Current and retired servicemen and women joined a moving tribute in Inverness yesterday to those killed in one of the bloodiest battles in history.
The Passchendaele memorial service at Cavell Gardens was the latest in a series of WWI centenary commemorations.
The council and Royal British Legion Scotland-hosted service marked the Belgian battle that raged from July 31 to November 6, 1917, in which Britain lost 310,000 men and the Germans 260,000.
The service was conducted by the Rev Alastair Murray, padre to the legion’s Inverness branch.
Inverness High School pupils Jamie Fraser, Cameron Lewis and Steven Spencer each gave readings during the service.

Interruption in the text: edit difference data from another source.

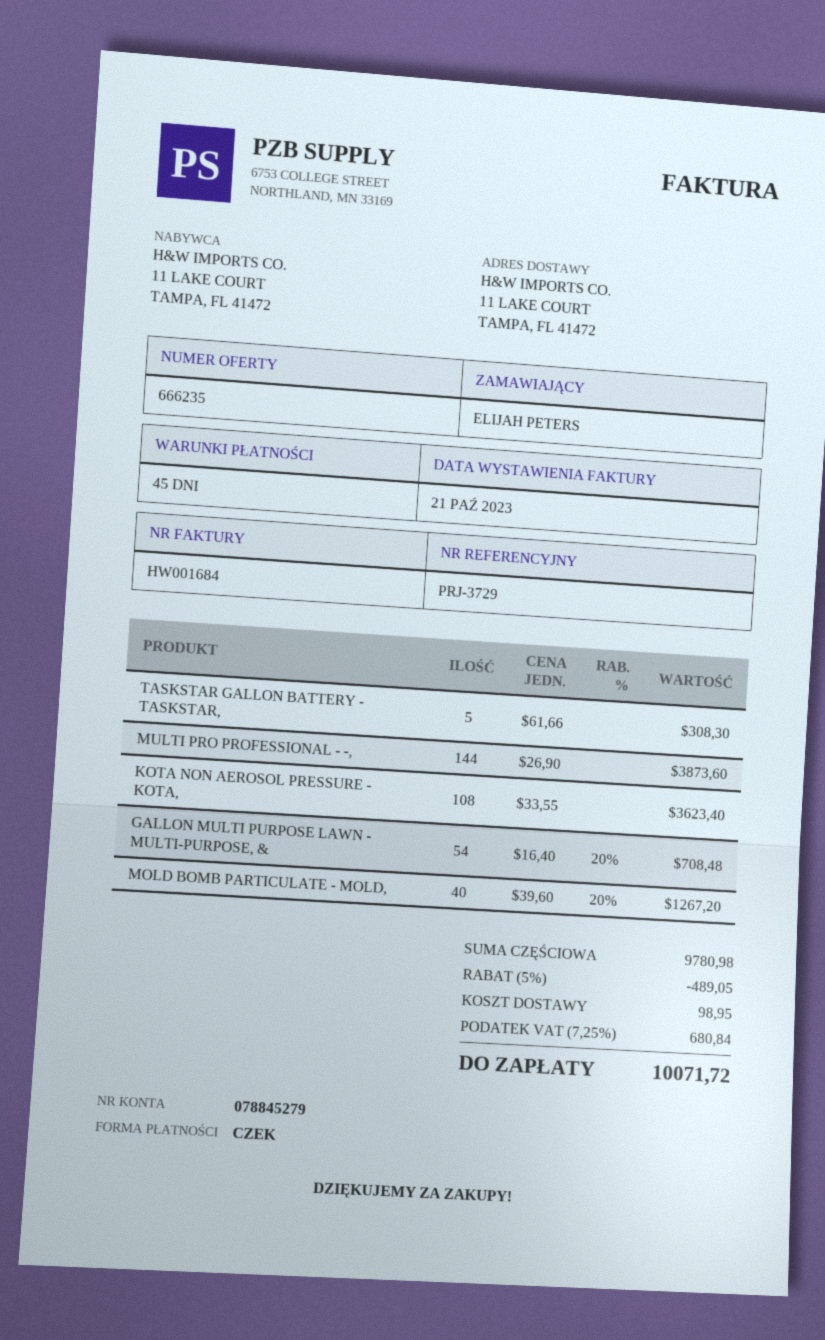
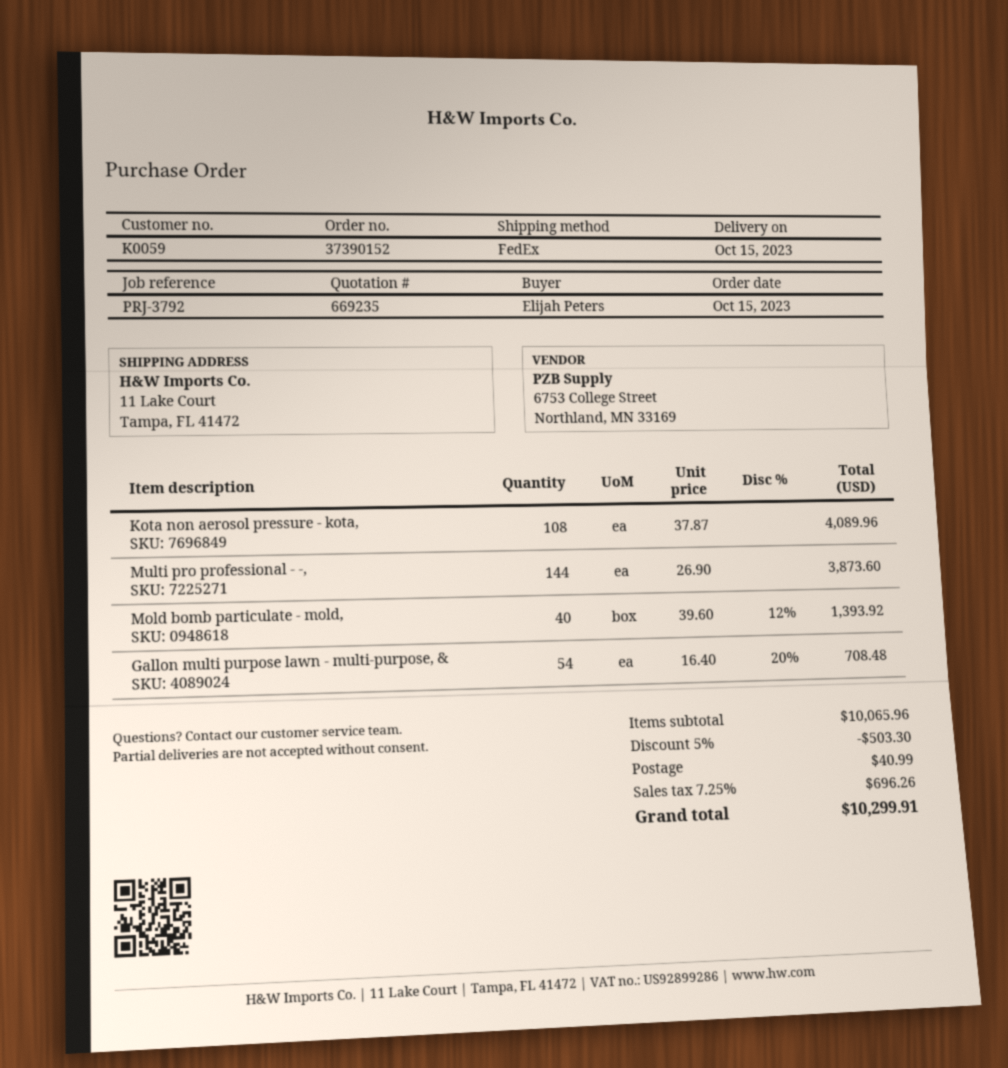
quote number: 666235 -> 669235
reference: PRJ-3729 -> PRJ-3792
TASKSTAR GALLON BATTERY - TASKSTAR,: 5 x 61.66 = 308.30 -> none
KOTA NON AEROSOL PRESSURE - KOTA,: 108 x 33.55 = 3623.40 -> 108 x 37.87 = 4089.96
MOLD BOMB PARTICULATE - MOLD,: 40 x 39.60 - 20% = 1267.20 -> 40 x 39.60 - 12% = 1393.92
subtotal: 9780.98 -> 10065.96
discount: 5% = 489.05 -> 5% = 503.30
shipping: 98.95 -> 40.99
tax: 7.25% = 680.84 -> 7.25% = 696.26
total: 10071.72 -> 10299.91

Wreaths were laid and a 3ft wooden memorial cross remembering Passchendaele was installed as a new fixture at the city’s cenotaph.
Addressing the congregation, council convener Bill Lobban said: “Of all the costly campaigns fought across the Western Front during WWI, none strikes a more chilling chord than Passchendaele.”
Giving a harrowing historical account of the period, legion branch chairman Paul Wilson said that, even a century later, “the very mention of the name Passchendaele is enough to conjure up apocalyptic images of desolation, misery and courage on a quite bewildering scale”.
He recounted how, the Allies used 3,000 guns to bombard German lines, at one stage launching more than 4.5million shells over 10 days.
In early November 1917, after three and a half months of fierce fighting in the heaviest rain for 30 years, British and Canadian forces finally took control of the village of Passchendaele.
But the British and Empire forces had advanced barely five miles.
Throughout the war, the Scottish presence in Flanders was constant.
Between 31 July and 10 November 1917, all three Scottish Divisions were on the Western Front. The 9th (Scottish) Division, the 15th (Scottish) Division and the 51st (Highland) Division were all engaged at Passchendaele.
Passchendaele has come to symbolise the horrors and human costs associated with major WWI battles. Some 90,000 bodies were never identified and 42,000 men never recovered.